B: So, in the case of this constant stream of psychedelic imagery, we somehow block it from consciousness?

A: Yes, in order to deal with immediate demands of life.

B: And psychedelics do what?

A: In this conjecture, they deactivate the part of the brain that ordinarily keeps this imagery out of consciousness.

B: They temporarily block the mental blocker favored by evolution?

A: Yes. We know the brain is highly selective with regard to socially unacceptable fantasies, and to what Jung called the “shadow,” or impulses that are contrary to our identity and that we may project onto others.

B: Well, the vision of a constant flow of psychedelic imagery would cast the “war on drugs” in a new light.

A: As the ideas of Freud and Jung and other psychologists in the last century taught us the brain is up to more tricks than people normally acknowledged.

B: Okay, let’s explore some implications.

A: I appreciate your taking this seriously, at least for a while, or at least pretending to do so.

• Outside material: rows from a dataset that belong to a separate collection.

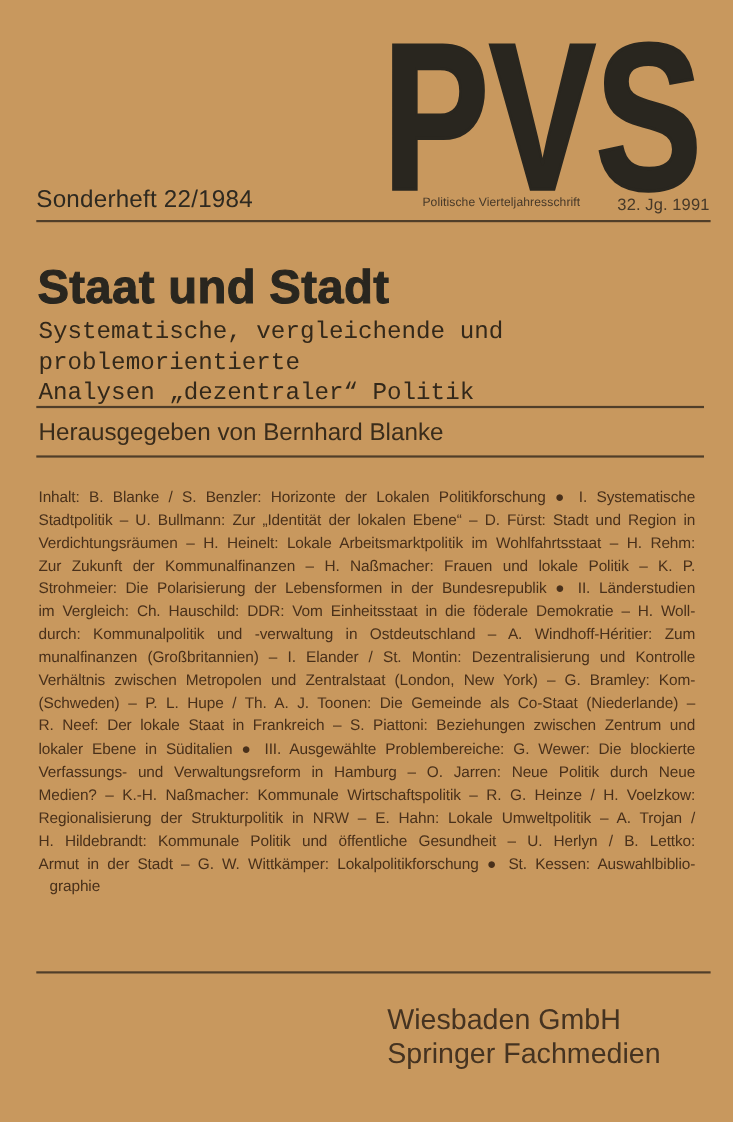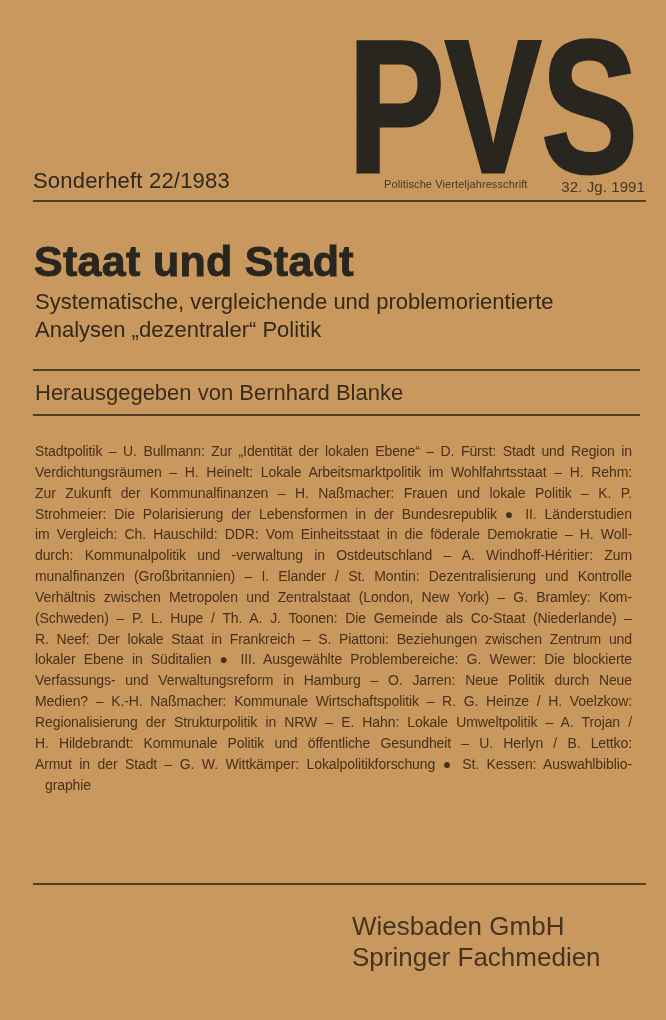--- a/index.html
+++ b/index.html
@@ -54,7 +54,7 @@
   <text x="10" y="152" font-family="Liberation Sans, sans-serif" font-size="190" font-weight="bold" fill="#29261F" stroke="#29261F" stroke-width="3" textLength="290" lengthAdjust="spacingAndGlyphs">PVS</text>
 </svg>
 
-<div id="series-label" class="abs">Sonderheft 22/1983</div>
+<div id="series-label" class="abs">Sonderheft 22/1984</div>
 <div id="journal-name" class="abs">Politische Vierteljahresschrift</div>
 <div id="volume-year" class="abs">32. Jg. 1991</div>
 <div id="rule-header" class="rule"></div>

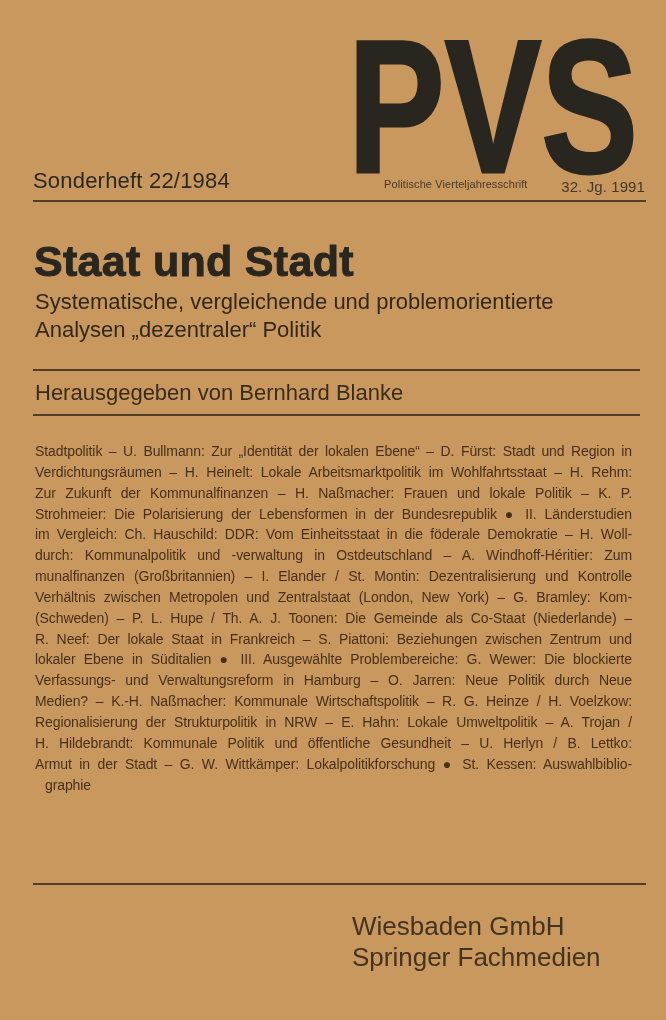--- a/index.html
+++ b/index.html
@@ -28,7 +28,7 @@
     left:34px;top:237px;font-size:43px;font-weight:bold;color:var(--ink);
     letter-spacing:0.3px;text-align:center;-webkit-text-stroke:0.9px var(--ink);
   }
-  #book-subtitle{left:35px;top:288px;font-size:22px;line-height:28px;color:#33281A;}
+  #book-subtitle{left:35px;top:288px;font-size:22px;line-height:28px;color:#33281A;font-family:Liberation Mono, monospace;}
 
   #rule-editor-top{left:33px;top:369px;width:607px;}
   #editor-line{left:35px;top:380px;font-size:22px;color:#3A2C1B;}

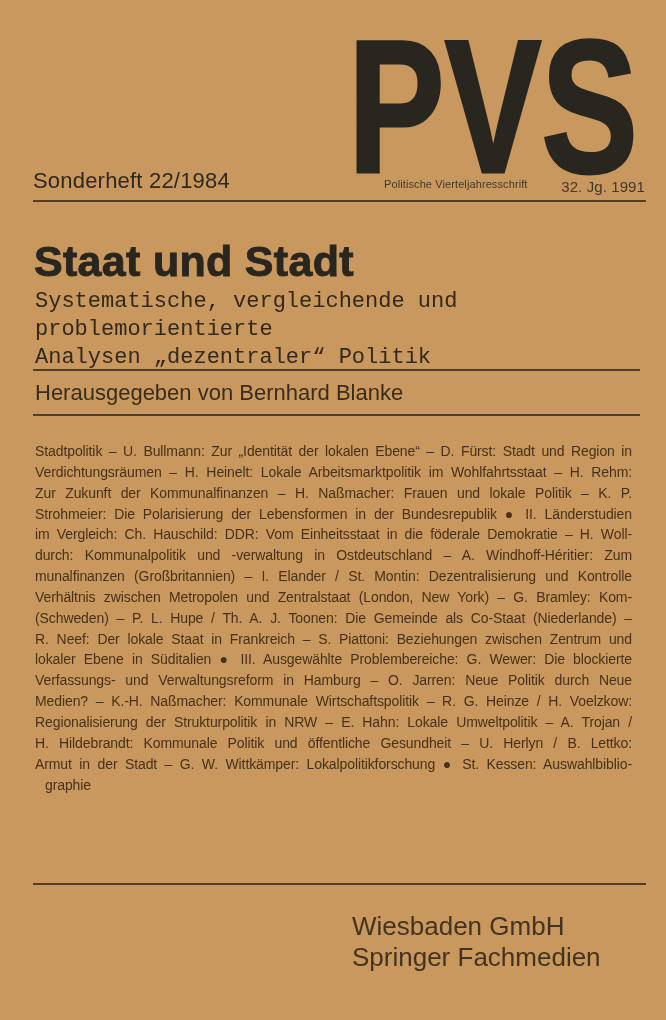--- a/index.html
+++ b/index.html
@@ -70,6 +70,7 @@
 <div id="rule-editor-bottom" class="rule"></div>
 
 <div id="inhalt-block" class="abs">
+    <div class="jline">Inhalt: B. Blanke / S. Benzler: Horizonte der Lokalen Politikforschung ● I. Systematische</div>
     <div class="jline">Stadtpolitik – U. Bullmann: Zur „Identität der lokalen Ebene“ – D. Fürst: Stadt und Region in</div>
     <div class="jline">Verdichtungsräumen – H. Heinelt: Lokale Arbeitsmarktpolitik im Wohlfahrtsstaat – H. Rehm:</div>
     <div class="jline">Zur Zukunft der Kommunalfinanzen – H. Naßmacher: Frauen und lokale Politik – K. P.</div>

B: Okay, what you are saying is that psilocybin or another classic psychedelic doesn't create the wild imagery; it reveals the imagery?

A: Yes, and this includes a conjecture about evolutionary history. Somehow the wildness began to get started in the connections of all those neurons, but it was disadvantageous for ordinary life. An emergent part of the brain that kept the flow out of consciousness was selected for. Here we are.

B: But I gather that magnetic resonance imaging has shown a brain activation after the ingestion of psychedelics.

A: That is not inconsistent with the conjecture. When the restraint is deactivated by the drug, then new connections could occur.

B: So this conjecture posits a brain structure that ordinarily keeps an ongoing psychedelic flow out of consciousness?

A: Yes, and as you suggest, an inherent psychedelic flow in every human, a flow that he or she is ordinarily unaware of.

B: That is a mischievous idea, almost a scandalous idea.

A: So if this conjecture were correct, psychedelics feel dangerous not because they induce fantasies, but because they uncover something that is naturally occurring.

At this point the waitress came by with my change, and noticing the time, I had to leave. But if I ever hear of a website devoted to conjectures, I will try to find these guys. They looked normal, at least for graduate students. Chances are, they are mistaken, but who knows?